Q10 - Les neuroleptiques permettent-ils aux malades de mener une vie pratiquement normale?

C'est ce que j'ai lu sur un site français d'Internet consacré à la santé. Pourtant, mon frère, qui depuis plus de 10 ans, est soigné par des neuroleptiques, a dû arrêter ses études et n'a pu les reprendre. Il n'est pas non plus capable d'une activité professionnelle suivie, qu'elle soit rétribuée ou même bénévole. Quoique le neuroleptique qu'il prend actuellement améliore son état, on ne peut pas dire qu'il mène une vie normale. Est-ce parce qu'il ne recevrait pas le "bon" neuroleptique?

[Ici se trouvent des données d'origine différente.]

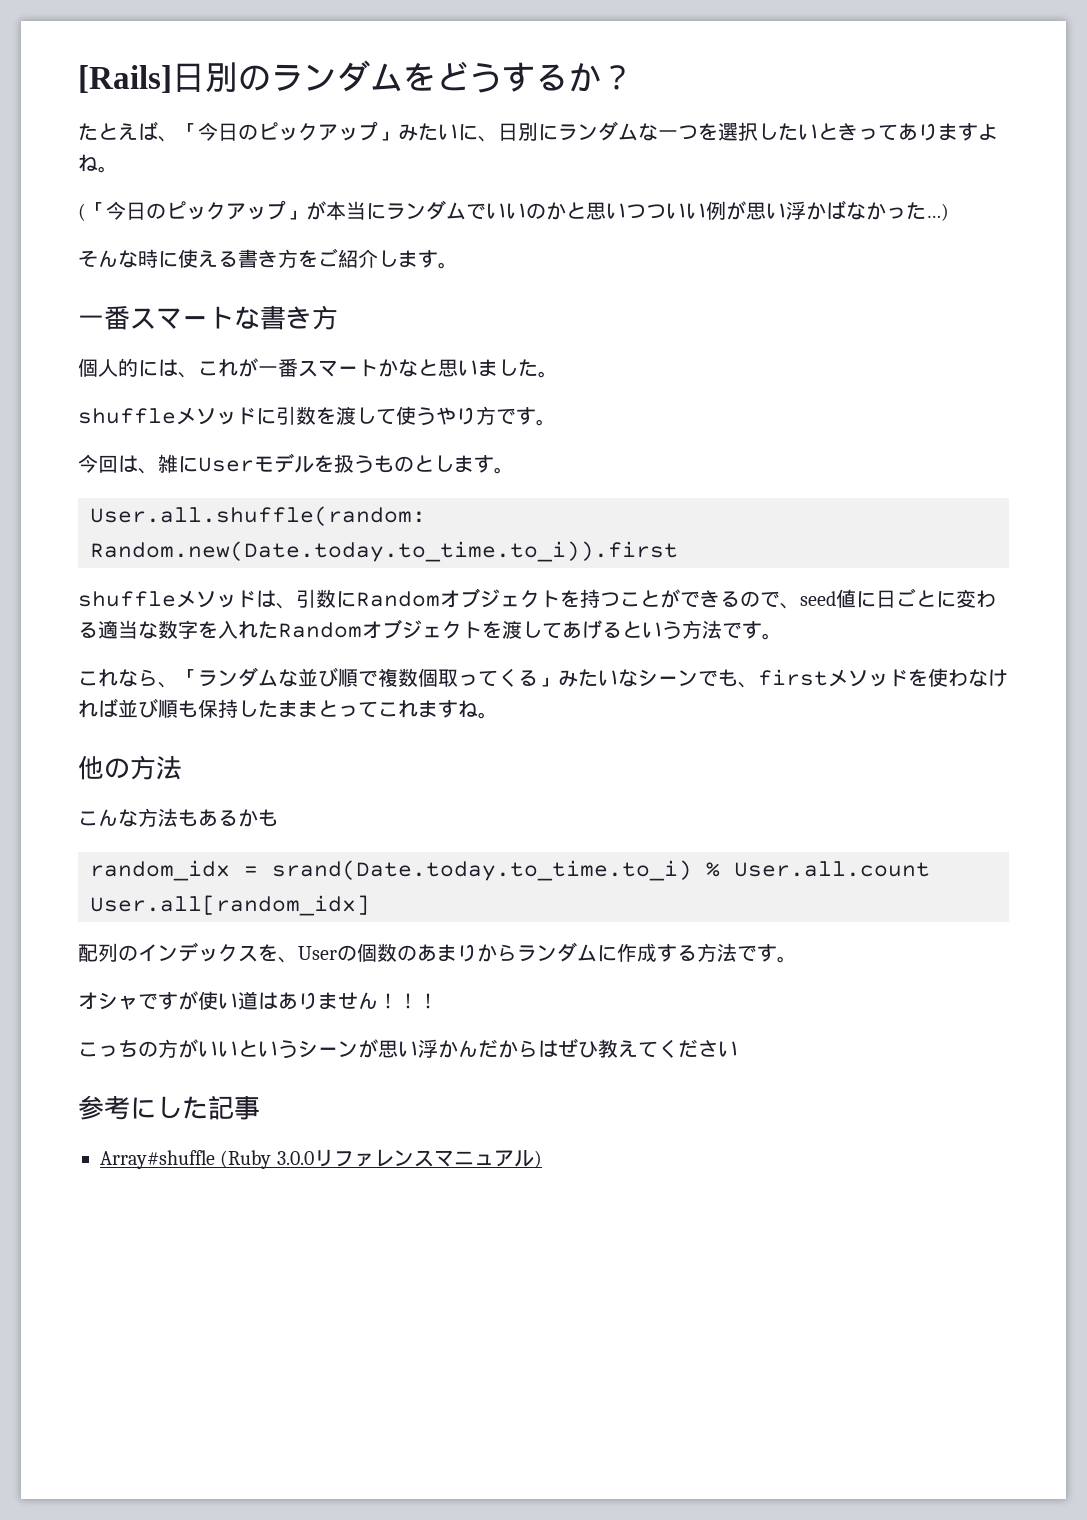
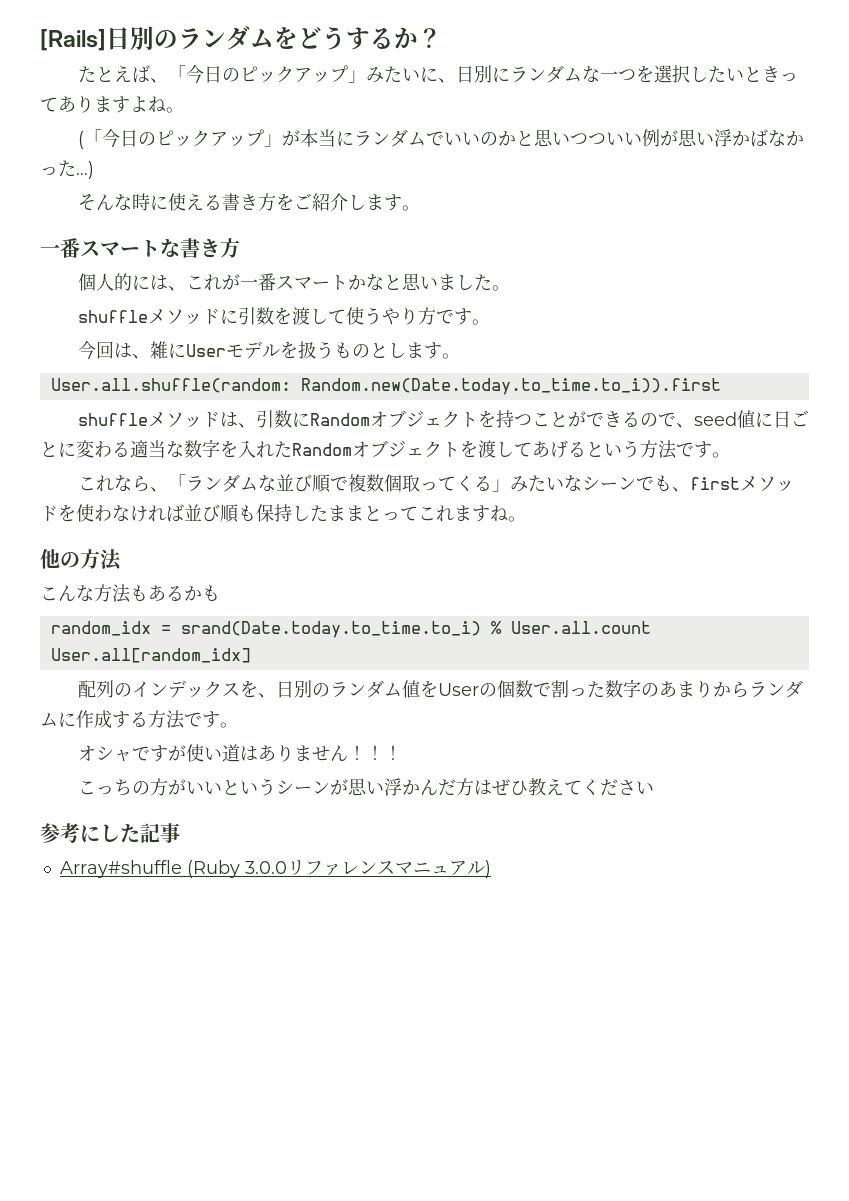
[298,943,397,962] Userの個数 -> [275,679,641,698] 日別のランダム値をUserの個数で割った数字
[498,1040,538,1058] から -> [455,778,474,796] 方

S'il vous donne l'impression d'avoir un effet favorable, n'en changez pas!
La sévérité des troubles schizophréniques, mais aussi l'efficacité de tel ou tel neuroleptique sur les signes et symptômes varient considérablement d'un malade à l'autre. Les affirmations générales sur un pareil sujet sont donc, forcément, toujours partiellement fausses.

Ce sont surtout les symptômes "positifs" qui, avant l'avènement des neuroleptiques, obligeaient à enfermer les malades, à les attacher, ou même éventuellement à les immobiliser (contention par "camisole de force"), à leur faire subir des "traitements" prétendant les "calmer", (douches glacées, etc.) mais visant surtout à les épuiser physiquement pour pouvoir les "gérer".

Une proportion importante de malades schizophrènes sont significativement aidés par les traitements neuroleptiques: ce sont surtout leurs symptômes "positifs" qui peuvent être atténués, plus ou moins bien, par ces médicaments. Les neuroleptiques ont ainsi permis de renoncer aux traitements barbares qui, faute d'autres thérapeutiques, étaient de mise avant les années 1950. Ils ont aussi permis de désencombrer les hôpitaux et instituts psychiatriques en envoyant "ailleurs" les malades ayant recouvré une partie suffisante de leur autonomie.

Les neuroleptiques ne sont pourtant pas également efficaces chez tous. Ils n'agissent pas sur l'anosognosie. Ils n'améliorent les fonctions cognitives que partiellement, de manière indirecte. Même les neuroleptiques les plus récents n'ont d'effets que controversés sur les signes "négatifs". Ceci signifie qu'une proportion importante de malades n'auront pas d'autonomie, ou une autonomie seulement partielle, et auront besoin aussi d'une assistance sinon continue, du moins périodiquement renouvelée et plus ou moins importante.
Ceux qui se permettent d'appeler cela "mener une vie pratiquement normale" n'ont manifestement jamais eu à la mener eux-mêmes. S'ils essayaient, leur discours changerait peut-être.